Directions:
Print, exactly as given, each line of the data from the line containing "175-225HP & 250-300HP" up to and including its last line.

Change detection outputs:
+ + + +

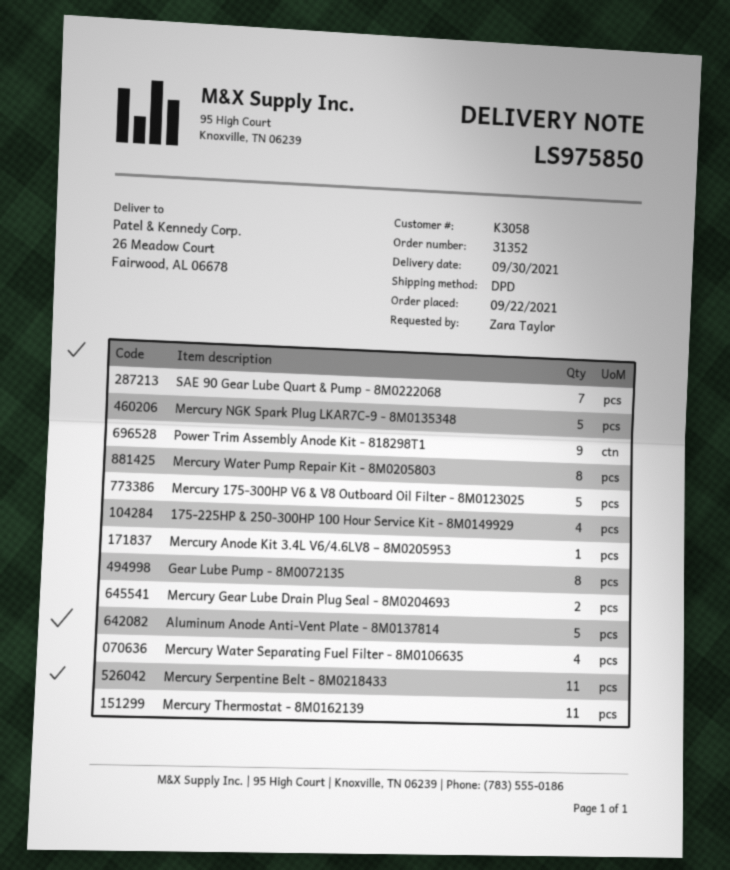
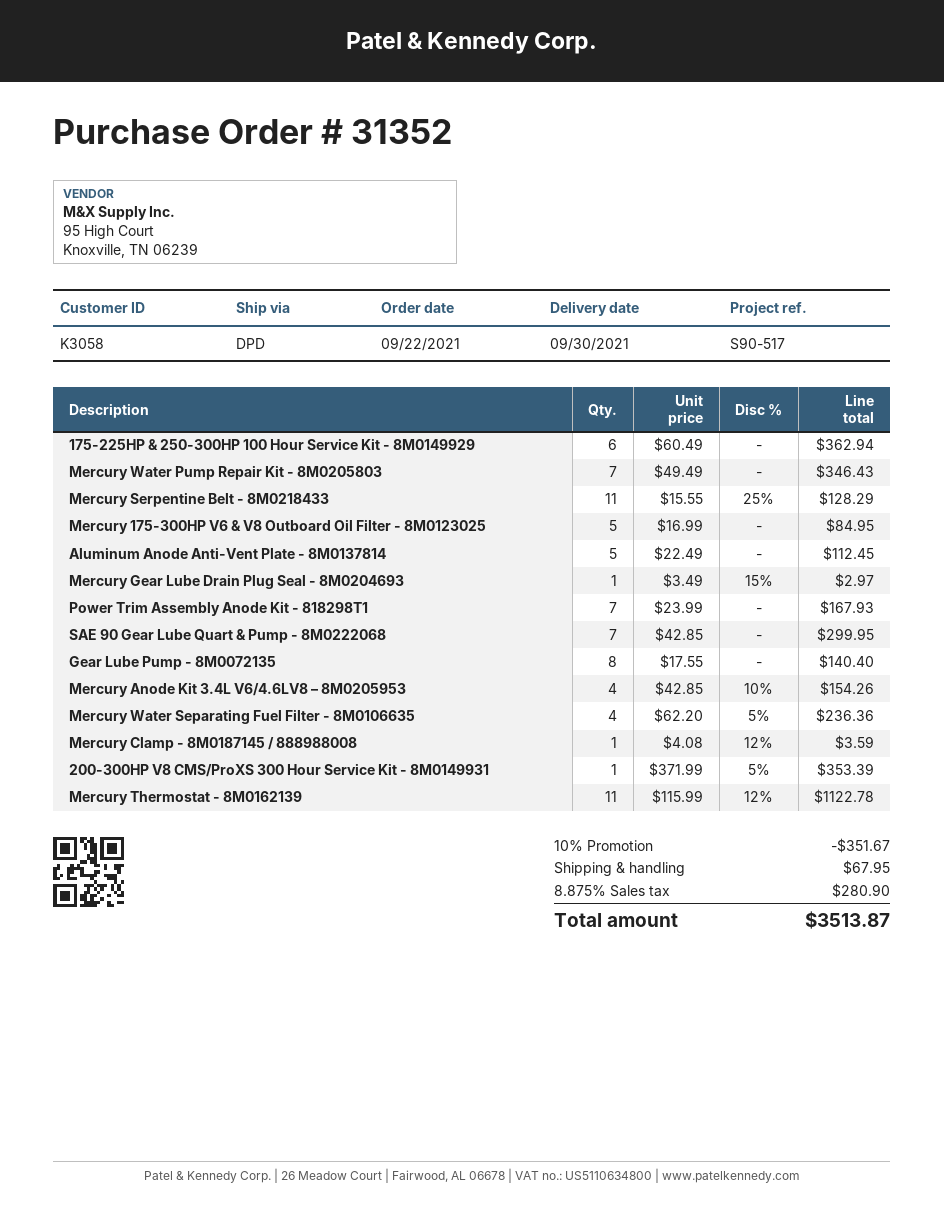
Mercury NGK Spark Plug LKAR7C-9 - 8M0135348: 5 -> none
Power Trim Assembly Anode Kit - 818298T1: 9 -> 7
Mercury Water Pump Repair Kit - 8M0205803: 8 -> 7
175-225HP & 250-300HP 100 Hour Service Kit - 8M0149929: 4 -> 6
Mercury Anode Kit 3.4L V6/4.6LV8 – 8M0205953: 1 -> 4
Mercury Gear Lube Drain Plug Seal - 8M0204693: 2 -> 1
Mercury Clamp - 8M0187145 / 888988008: none -> 1
200-300HP V8 CMS/ProXS 300 Hour Service Kit - 8M0149931: none -> 1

+ + + +

Solved problem:
175-225HP & 250-300HP 100 Hour Service Kit - 8M0149929: 4 -> 6
Mercury Anode Kit 3.4L V6/4.6LV8 – 8M0205953: 1 -> 4
Mercury Gear Lube Drain Plug Seal - 8M0204693: 2 -> 1
Mercury Clamp - 8M0187145 / 888988008: none -> 1
200-300HP V8 CMS/ProXS 300 Hour Service Kit - 8M0149931: none -> 1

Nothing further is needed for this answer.